I always find myself lost as to what gear to buy etc.. even with the help of online articles and guides.
It always gives me a sense of “you’re not good enough to really play the game”.
511 days? What a noob!
Hahahaha!
A friend was telling me once he read about this guy that sat down and made a pie chart of his life. WOW was a very visible and prominent wedge in that pie and that was how the guy knew he had to stop playing. I don’t get the whole “You could have spent that time doing this instead” justification for not playing games though. I would be doing something I don’t like and putting no effort into it, thus having the same net effect as playing a game for just as long. Even if I did enjoy it and put serious effort into it, if I never went any further than doing it for my own enjoyment, it’s still a zero sum.
I’m sure I’m about 511days too, if not more… it’s an INCREDIBLE time sink. Still… quitting before you’re even level 60 seems a bit premature. The game experience is different with flying mounts and things like Molten Core/The Dark Portal. Plus the pokemon battles as I’m guessing you didn’t do that Mark?
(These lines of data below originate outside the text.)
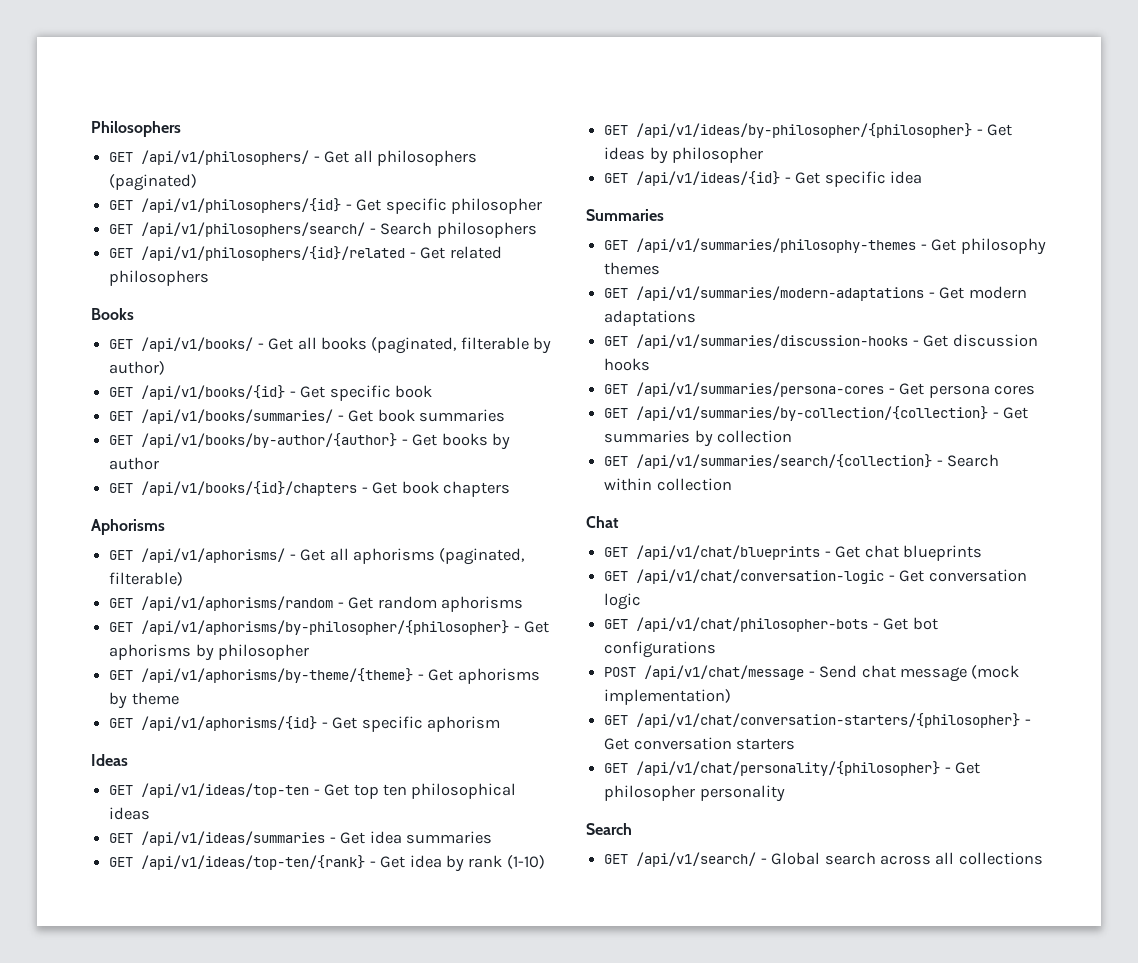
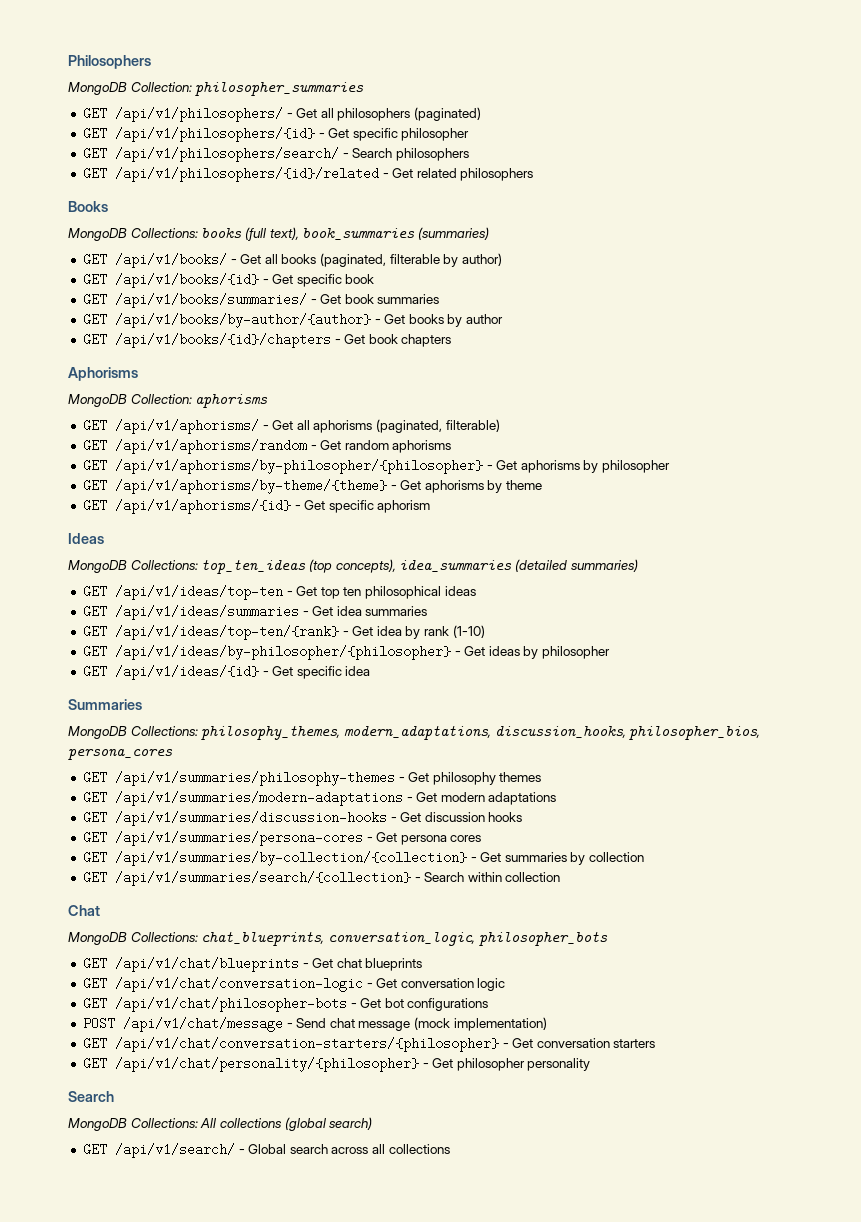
+ MongoDB Collection: philosopher_summaries
+ MongoDB Collections: books (full text), book_summaries (summaries)
+ MongoDB Collection: aphorisms
+ MongoDB Collections: top_ten_ideas (top concepts), idea_summaries (detailed summaries)
+ MongoDB Collections: philosophy_themes, modern_adaptations, discussion_hooks, philosopher_bios, persona_cores
+ MongoDB Collections: chat_blueprints, conversation_logic, philosopher_bots
+ MongoDB Collections: All collections (global search)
I think Blizzard are giving a free level 90 toon to everyone that buys Warlords of Draenor too… so that might be another opportunity to jump back on the train.
only 511 days?
pfffft, filthy casuals…
The way I explain the huge amount of time is this:
We’ve probably all had 10,000 hours of leisure time, right? We just spread it out to other activities?
For some of us, WoW like a huge theme park where we hang out in our leisure time. The more you play, the more you realize there’s things you haven’t done yet. Or you make friends over the years and you experience their first time with them, hanging out as you level a new character with them and let them see the story/enjoy playing.
Plus, more and more content keeps coming out (excluding these long droughts in between expansions).
There’s casual content to last a while and hardcore, and if you like both, well psh…
WoW is like a side hobby in addition to regular gaming.
Great series Mark.
According to Raptr I’ve played 681 hrs of WoW over how many years, and I’ve never reached level cap… Admittedly I’ve never been a very active player though.